Data excerpts
=== Section Start ===

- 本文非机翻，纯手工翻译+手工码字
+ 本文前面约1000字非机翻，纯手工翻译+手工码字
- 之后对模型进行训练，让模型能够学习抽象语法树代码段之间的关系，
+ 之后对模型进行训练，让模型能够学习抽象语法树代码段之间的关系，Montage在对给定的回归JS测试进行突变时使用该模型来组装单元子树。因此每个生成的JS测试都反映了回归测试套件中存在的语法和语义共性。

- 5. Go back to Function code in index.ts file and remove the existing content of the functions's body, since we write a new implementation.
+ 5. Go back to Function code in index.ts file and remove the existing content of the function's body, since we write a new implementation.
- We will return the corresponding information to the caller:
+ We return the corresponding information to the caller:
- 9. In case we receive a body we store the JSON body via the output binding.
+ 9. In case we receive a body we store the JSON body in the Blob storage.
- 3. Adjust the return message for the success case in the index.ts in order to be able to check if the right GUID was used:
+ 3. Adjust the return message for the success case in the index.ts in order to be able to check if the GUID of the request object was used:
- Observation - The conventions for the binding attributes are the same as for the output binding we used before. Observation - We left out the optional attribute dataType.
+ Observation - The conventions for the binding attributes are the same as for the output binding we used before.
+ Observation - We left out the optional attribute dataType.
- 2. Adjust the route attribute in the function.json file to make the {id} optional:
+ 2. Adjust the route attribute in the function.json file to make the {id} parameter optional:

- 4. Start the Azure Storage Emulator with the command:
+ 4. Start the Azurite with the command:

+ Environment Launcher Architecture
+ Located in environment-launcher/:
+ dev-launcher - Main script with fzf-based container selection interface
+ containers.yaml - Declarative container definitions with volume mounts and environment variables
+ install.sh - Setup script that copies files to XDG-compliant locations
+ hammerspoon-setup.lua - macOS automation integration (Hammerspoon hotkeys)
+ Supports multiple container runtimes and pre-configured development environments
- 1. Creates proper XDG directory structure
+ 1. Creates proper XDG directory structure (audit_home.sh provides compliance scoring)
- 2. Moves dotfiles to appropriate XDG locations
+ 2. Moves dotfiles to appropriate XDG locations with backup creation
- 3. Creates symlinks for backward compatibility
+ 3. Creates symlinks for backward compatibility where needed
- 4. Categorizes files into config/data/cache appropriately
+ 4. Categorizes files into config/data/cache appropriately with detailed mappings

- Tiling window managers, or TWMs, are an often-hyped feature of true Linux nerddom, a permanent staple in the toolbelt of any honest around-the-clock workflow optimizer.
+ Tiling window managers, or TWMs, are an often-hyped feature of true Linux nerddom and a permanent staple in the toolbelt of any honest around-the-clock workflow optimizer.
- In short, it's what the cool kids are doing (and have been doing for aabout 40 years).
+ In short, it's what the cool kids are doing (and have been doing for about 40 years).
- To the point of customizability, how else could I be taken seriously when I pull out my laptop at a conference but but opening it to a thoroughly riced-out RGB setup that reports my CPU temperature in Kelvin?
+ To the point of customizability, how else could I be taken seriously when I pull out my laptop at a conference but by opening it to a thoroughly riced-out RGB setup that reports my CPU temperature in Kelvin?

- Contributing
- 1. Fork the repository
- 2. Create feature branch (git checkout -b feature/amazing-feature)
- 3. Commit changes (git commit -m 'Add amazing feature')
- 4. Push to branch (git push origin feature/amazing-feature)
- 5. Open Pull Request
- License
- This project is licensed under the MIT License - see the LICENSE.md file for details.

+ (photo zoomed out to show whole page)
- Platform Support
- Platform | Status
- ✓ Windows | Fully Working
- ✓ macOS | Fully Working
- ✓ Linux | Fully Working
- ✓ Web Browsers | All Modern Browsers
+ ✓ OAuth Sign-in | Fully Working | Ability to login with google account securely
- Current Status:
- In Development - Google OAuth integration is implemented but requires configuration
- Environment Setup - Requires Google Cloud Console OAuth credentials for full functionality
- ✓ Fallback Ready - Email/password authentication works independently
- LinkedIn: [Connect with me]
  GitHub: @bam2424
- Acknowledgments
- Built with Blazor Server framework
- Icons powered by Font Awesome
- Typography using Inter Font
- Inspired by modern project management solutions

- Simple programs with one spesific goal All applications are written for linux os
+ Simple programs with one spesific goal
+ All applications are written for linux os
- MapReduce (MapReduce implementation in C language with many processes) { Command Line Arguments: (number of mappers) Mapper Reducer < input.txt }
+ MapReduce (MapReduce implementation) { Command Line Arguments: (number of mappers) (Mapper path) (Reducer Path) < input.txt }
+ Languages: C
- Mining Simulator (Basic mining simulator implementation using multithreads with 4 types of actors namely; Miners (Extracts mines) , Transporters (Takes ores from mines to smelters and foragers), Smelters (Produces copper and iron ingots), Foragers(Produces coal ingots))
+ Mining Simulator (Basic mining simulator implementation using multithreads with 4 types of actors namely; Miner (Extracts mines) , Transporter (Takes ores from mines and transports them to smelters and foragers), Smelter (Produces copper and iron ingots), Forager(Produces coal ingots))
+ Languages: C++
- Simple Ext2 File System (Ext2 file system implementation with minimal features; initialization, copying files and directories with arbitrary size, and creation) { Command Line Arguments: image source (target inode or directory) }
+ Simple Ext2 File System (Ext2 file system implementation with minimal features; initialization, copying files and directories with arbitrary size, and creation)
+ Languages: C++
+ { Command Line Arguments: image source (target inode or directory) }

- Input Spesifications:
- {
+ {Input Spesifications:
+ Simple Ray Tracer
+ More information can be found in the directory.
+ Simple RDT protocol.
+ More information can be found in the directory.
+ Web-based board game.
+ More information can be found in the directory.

=== Section End ===

• Aim of the exercise: Copy out all lines above that include the string "macOS".

• Solution for this exercise:
+ hammerspoon-setup.lua - macOS automation integration (Hammerspoon hotkeys)
- ✓ macOS | Fully Working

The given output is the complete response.